What you need to do – Copy all the lines of the data that include the word "responsable".

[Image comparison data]
:::::

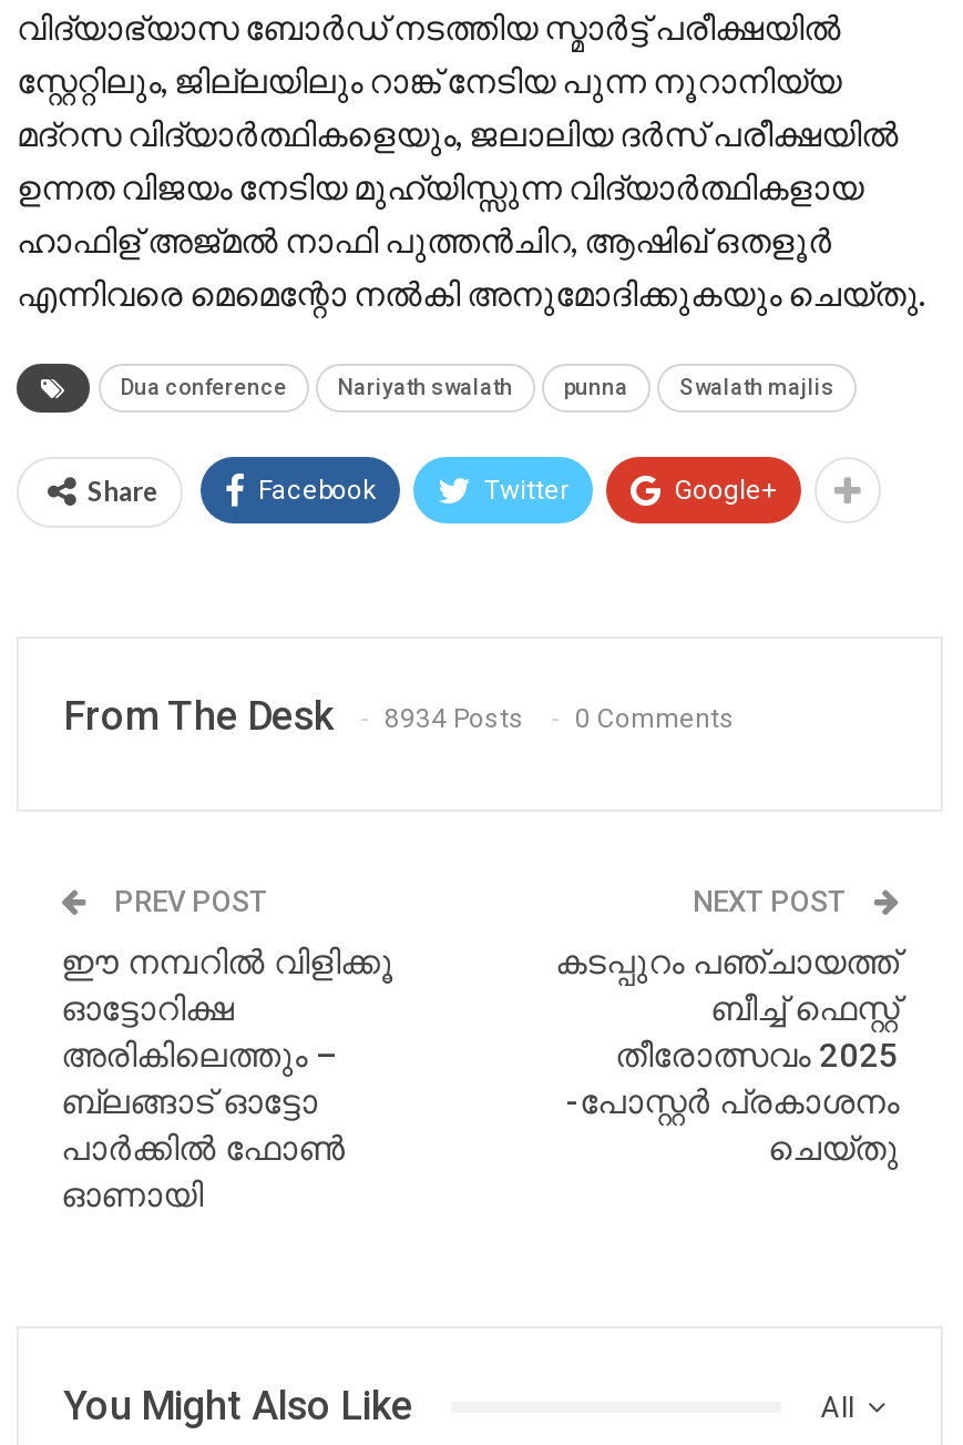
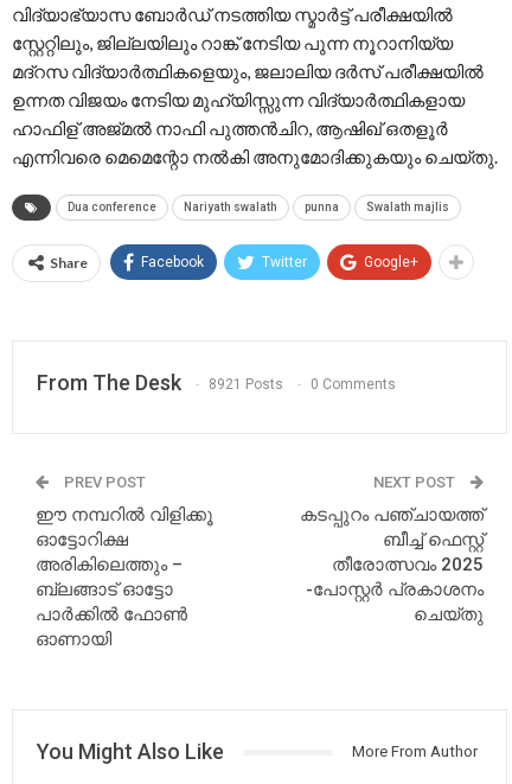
[63,692,735,739] From The Desk 8934 Posts 0 Comments -> [37,370,396,395] From The Desk 8921 Posts 0 Comments
[821,1391,861,1424] All -> none
none -> [352,743,478,760] More From Author

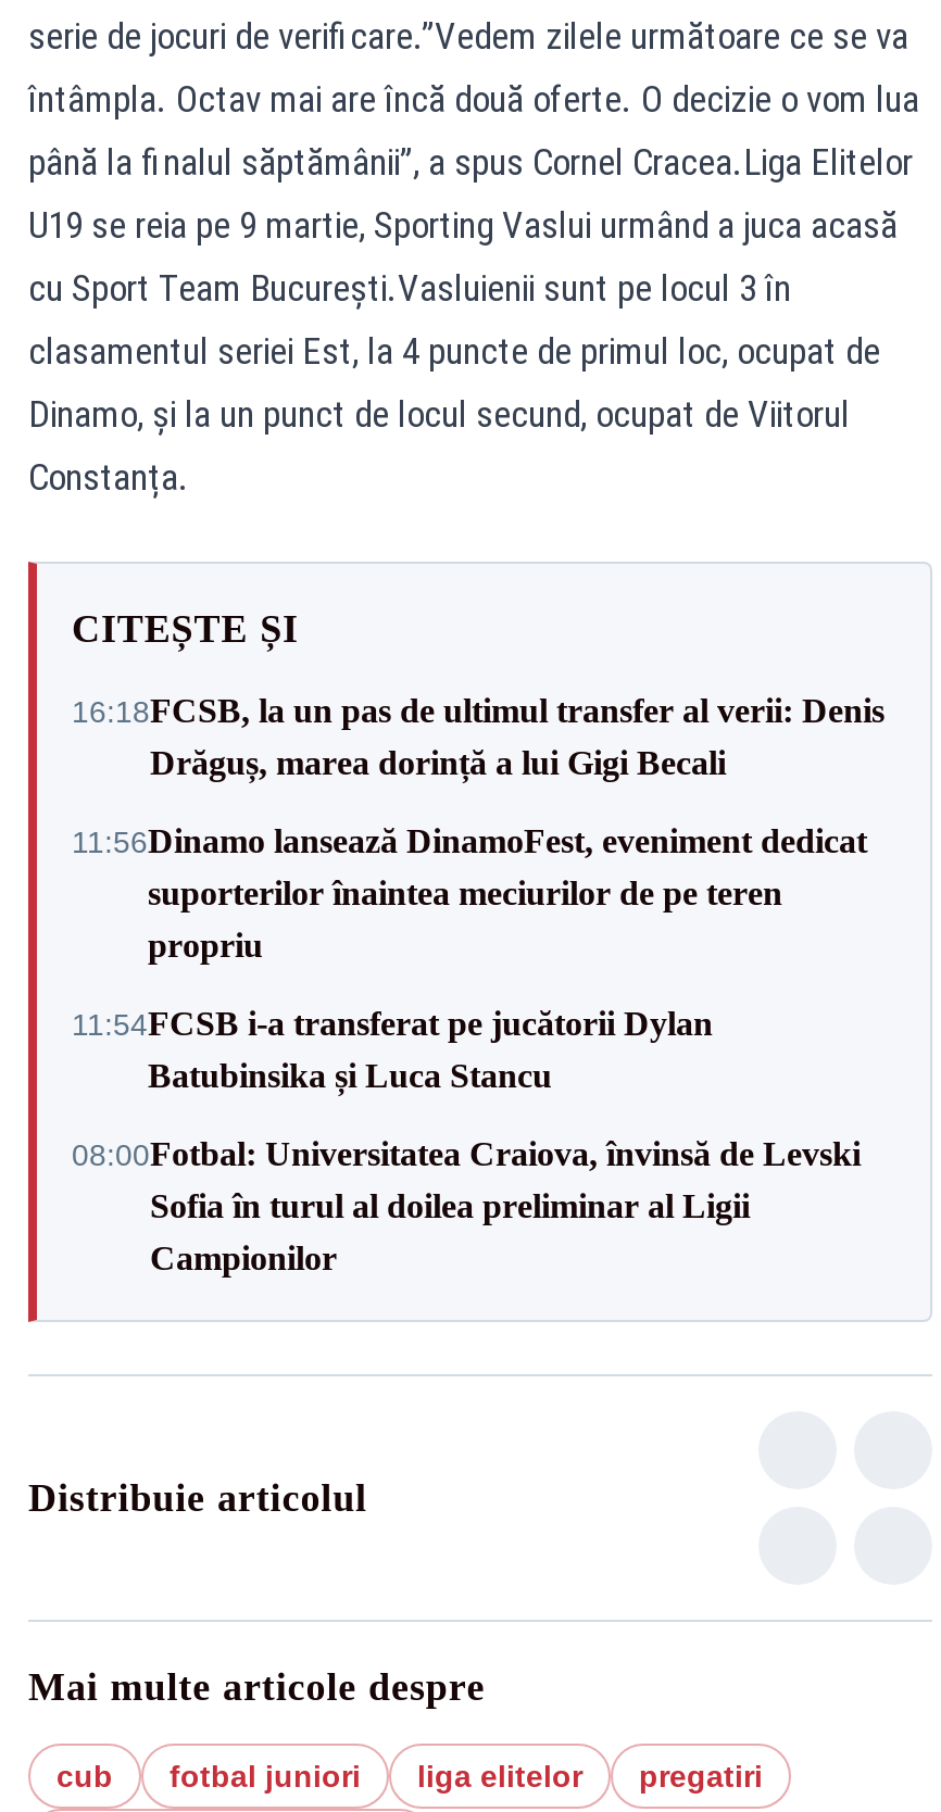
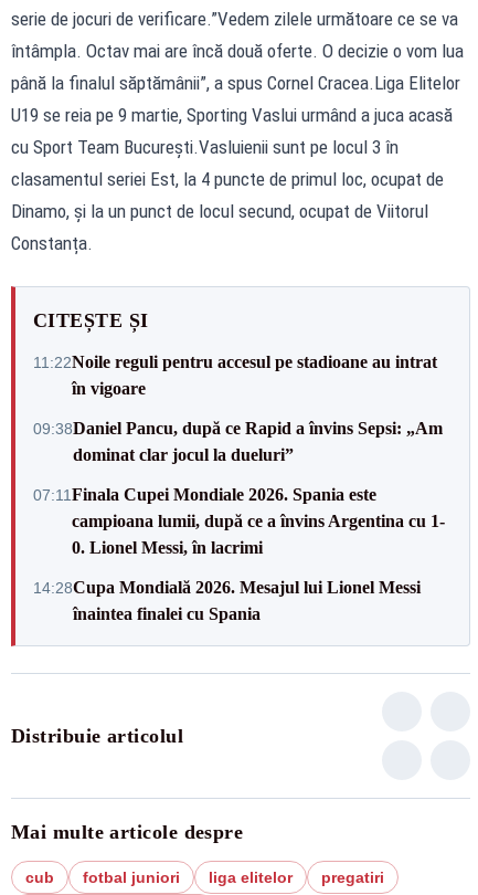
[72,692,884,781] 16:18FCSB, la un pas de ultimul transfer al verii: Denis | Drăguș, marea dorință a lui Gigi Becali -> [33,352,437,397] 11:22Noile reguli pentru accesul pe stadioane au intrat | în vigoare
[72,822,867,964] 11:56Dinamo lansează DinamoFest, eveniment dedicat | suporterilor înaintea meciurilor de pe teren | propriu -> [33,418,443,464] 09:38Daniel Pancu, după ce Rapid a învins Sepsi: „Am | dominat clar jocul la dueluri”
[72,1005,713,1094] 11:54FCSB i-a transferat pe jucătorii Dylan | Batubinsika și Luca Stancu -> [33,485,445,556] 07:11 Finala Cupei Mondiale 2026. Spania este | campioana lumii, după ce a învins Argentina cu 1- | 0. Lionel Messi, în lacrimi
[72,1135,861,1276] 08:00Fotbal: Universitatea Craiova, învinsă de Levski | Sofia în turul al doilea preliminar al Ligii | Campionilor -> [33,577,421,623] 14:28Cupa Mondială 2026. Mesajul lui Lionel Messi | înaintea finalei cu Spania

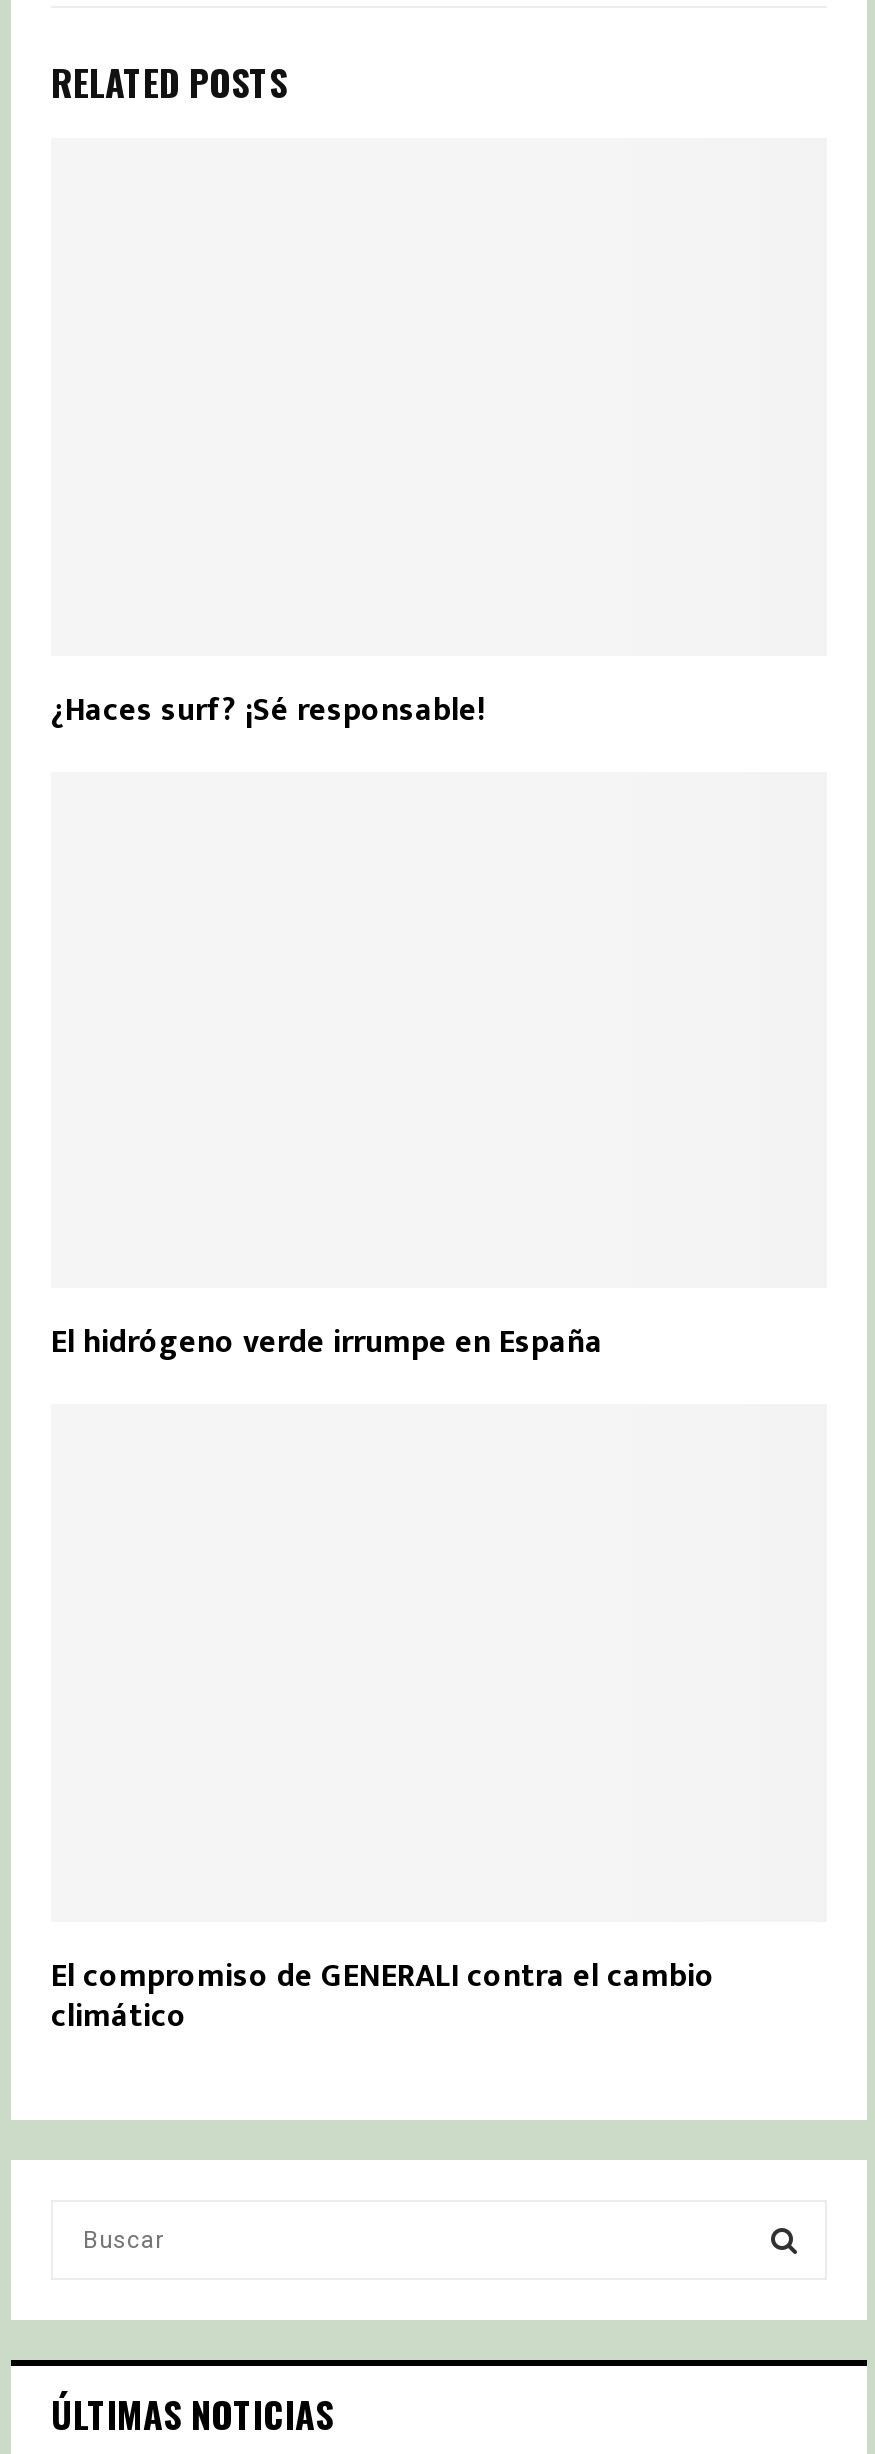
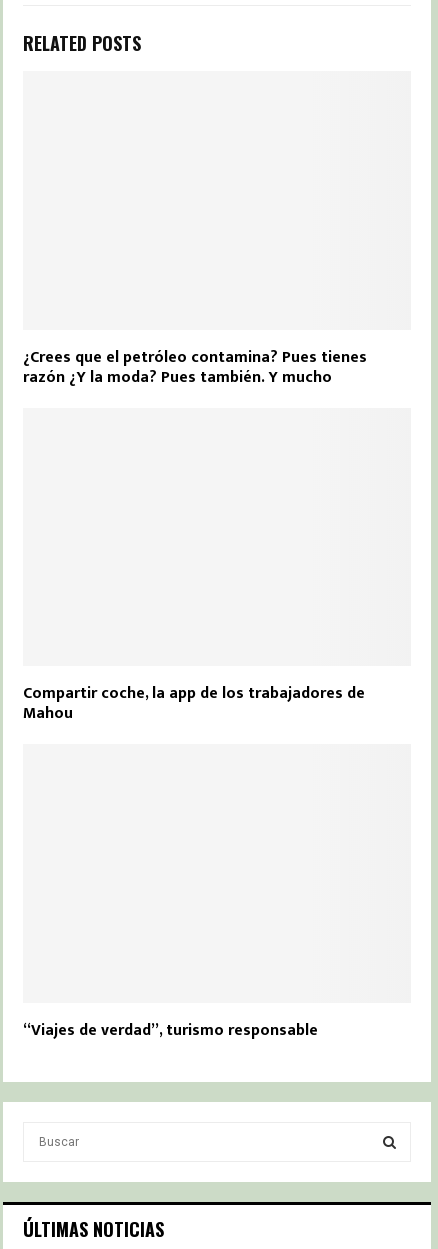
[51,684,485,738] ¿Haces surf? ¡Sé responsable! -> [23,344,367,391] ¿Crees que el petróleo contamina? Pues tienes | razón ¿Y la moda? Pues también. Y mucho
[51,1317,603,1371] El hidrógeno verde irrumpe en España -> [23,680,365,728] Compartir coche, la app de los trabajadores de | Mahou
[51,1950,715,2044] El compromiso de GENERALI contra el cambio | climático -> [23,1017,318,1044] “Viajes de verdad”, turismo responsable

:::::

Response area –
[51,684,485,738] ¿Haces surf? ¡Sé responsable! -> [23,344,367,391] ¿Crees que el petróleo contamina? Pues tienes | razón ¿Y la moda? Pues también. Y mucho
[51,1950,715,2044] El compromiso de GENERALI contra el cambio | climático -> [23,1017,318,1044] “Viajes de verdad”, turismo responsable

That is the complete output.